If you could go back and change anything in your life before your illness, what would you do?

by me

Everything begins somewhere, and if I try to travel back to before my illness, I have to go back to conception. My father was an angry, sadistic bastard. But without him, I would not exist. So it doesn’t work to eliminate him.

So what then.

My first major depression was a result of the traumatic birth of my daughter. I wish I had had my doula with me. She could have calmed me and allowed me to consider my options, rather than just accepting the doctor’s decree that I wasn’t leaving. That I had to have a successful version and be induced, or a c-section. That no matter what the baby was coming out today, and not in a week or so like we expected. If I had had more time to come to terms with having a c-section, maybe it wouldn’t have felt so violent. But would I have changed my mind about the version? That version set the cascade of interventions, for without it, we wouldn’t have gone straight into the OR. Without it, they wouldn’t have given me terbutaline, which caused my a-fib. Perhaps I need to go back just a littler farther. I would like to change my baby’s positioning. I would have liked her to not be breech. To be head down the way she was supposed to, so I could have had a natural birth, like I was planning all along. So I could have felt labor and came out triumphant on the other side. So I could have had her placed right on my chest squalling and I could have held her, skin to skin, right away, and claimed her as mine, instead of going to the ICU overnight, alone in my grief and trauma. So I could have felt like a “normal” mother, delivering the way our bodies are supposed to, healing after and walking right away, instead of laying in a hospital bed bathed in sweat, tears, pain, anger and shame.

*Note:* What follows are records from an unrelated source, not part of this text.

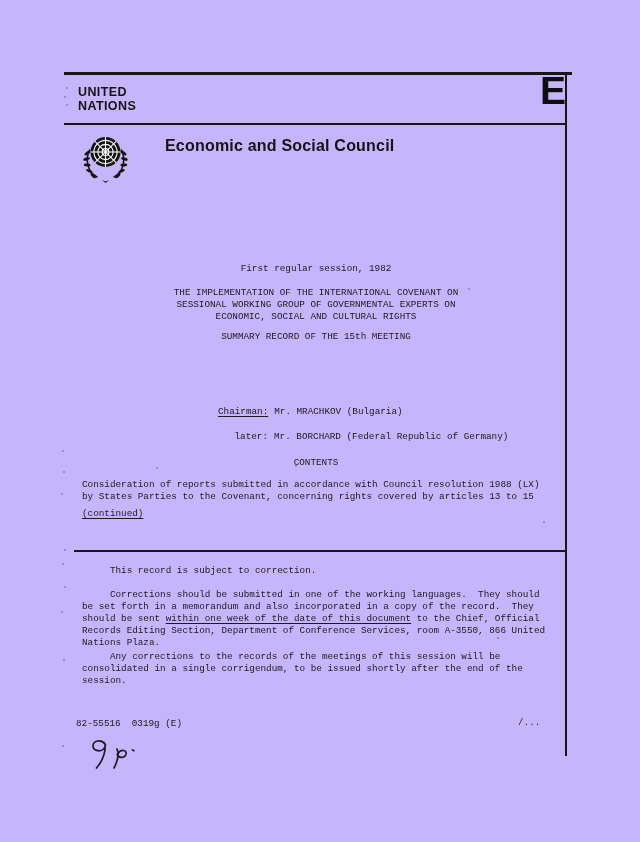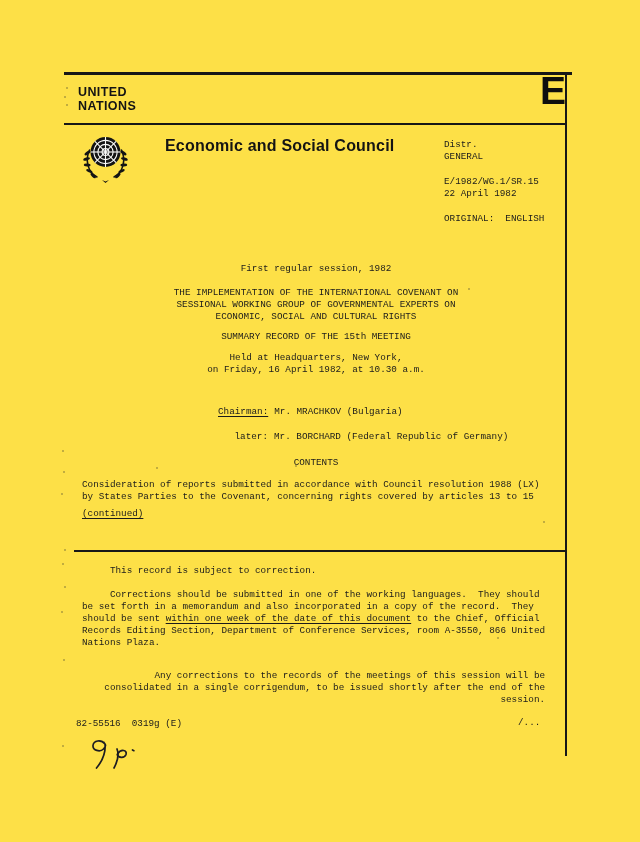--- a/index.html
+++ b/index.html
@@ -5,7 +5,7 @@
   html,body { margin:0; padding:0; background:#ffffff; }
   .page {
     position:relative; width:640px; height:842px;
-    background:#fde047; overflow:hidden;
+    background:#c4b5fd; overflow:hidden;
     font-family:"Liberation Mono","DejaVu Sans Mono",monospace;
     color:#1b1b1b;
   }

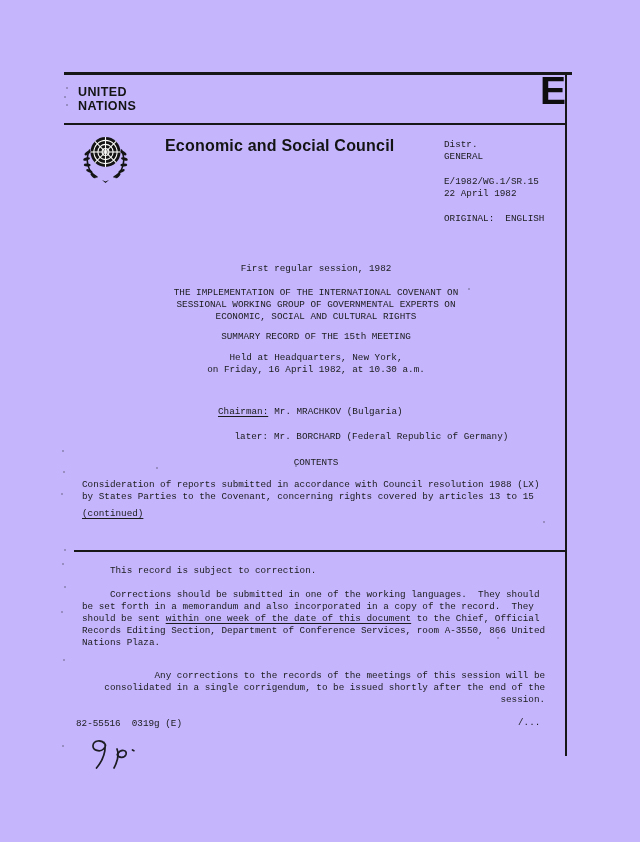--- a/index.html
+++ b/index.html
@@ -100,13 +100,6 @@
 
   <div class="abs council-title sans">Economic and Social Council</div>
 
-  <div class="abs distr">
-    <div class="mono">Distr.</div>
-    <div class="mono">GENERAL</div>
-    <div class="mono gap">E/1982/WG.1/SR.15</div>
-    <div class="mono">22 April 1982</div>
-    <div class="mono gap">ORIGINAL:  ENGLISH</div>
-  </div>
 
   <div class="cline mono" style="top:263px">First regular session, 1982</div>
 

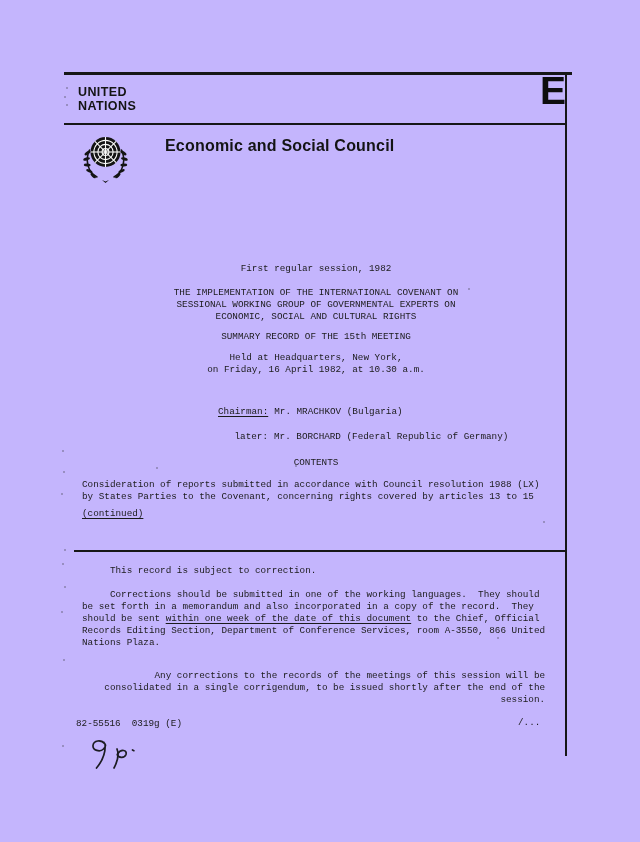--- a/index.html
+++ b/index.html
@@ -111,10 +111,6 @@
 
   <div class="cline mono" style="top:331px">SUMMARY RECORD OF THE 15th MEETING</div>
 
-  <div class="cline" style="top:352px">
-    <div class="mono">Held at Headquarters, New York,</div>
-    <div class="mono">on Friday, 16 April 1982, at 10.30 a.m.</div>
-  </div>
 
   <div class="abs chair">
     <div class="chair-row">

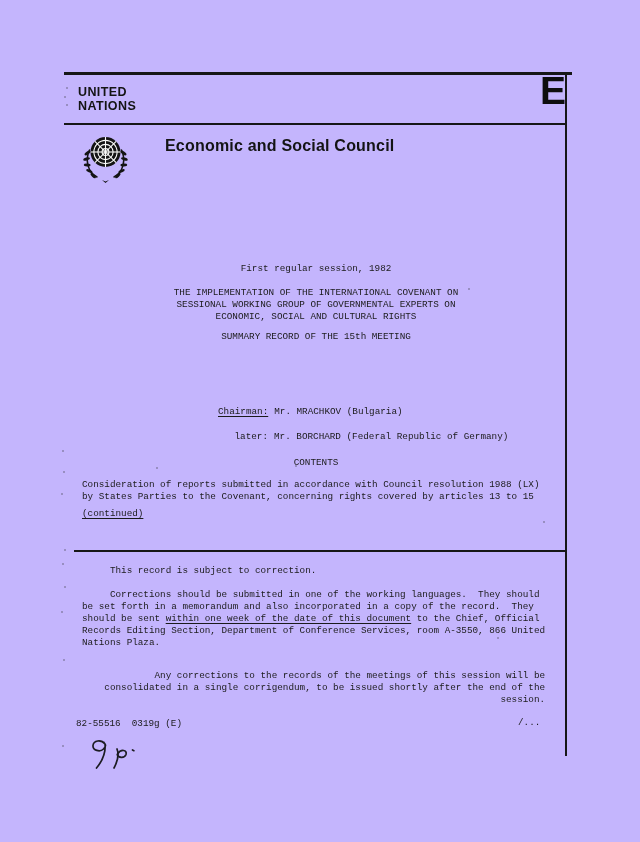--- a/index.html
+++ b/index.html
@@ -42,7 +42,7 @@
   .contents-para { left:82px; top:479px; }
   .footnote { left:82px; top:565px; }
   .footnote .para { margin-top:12px; }
-  .footnote .para2 { margin-top:21px;text-align:right; }
+  .footnote .para2 { margin-top:2px; }
 
   .job-number { left:76px; top:718px; }
   .continuation { left:518px; top:717px; }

But would that have fixed it all? I may have had severe PPD anyway. I may have felt distant from the tiny screaming creature, or resentful of her existence, anyway. I may have tumbled down that hole no matter what. There’s just no way of knowing. So I find this kind of question useless, though I chose to write on it anyway. The past can not be changed. I am still mourning this story, and its what-ifs. I look forward to one day being able to accept it and let it go.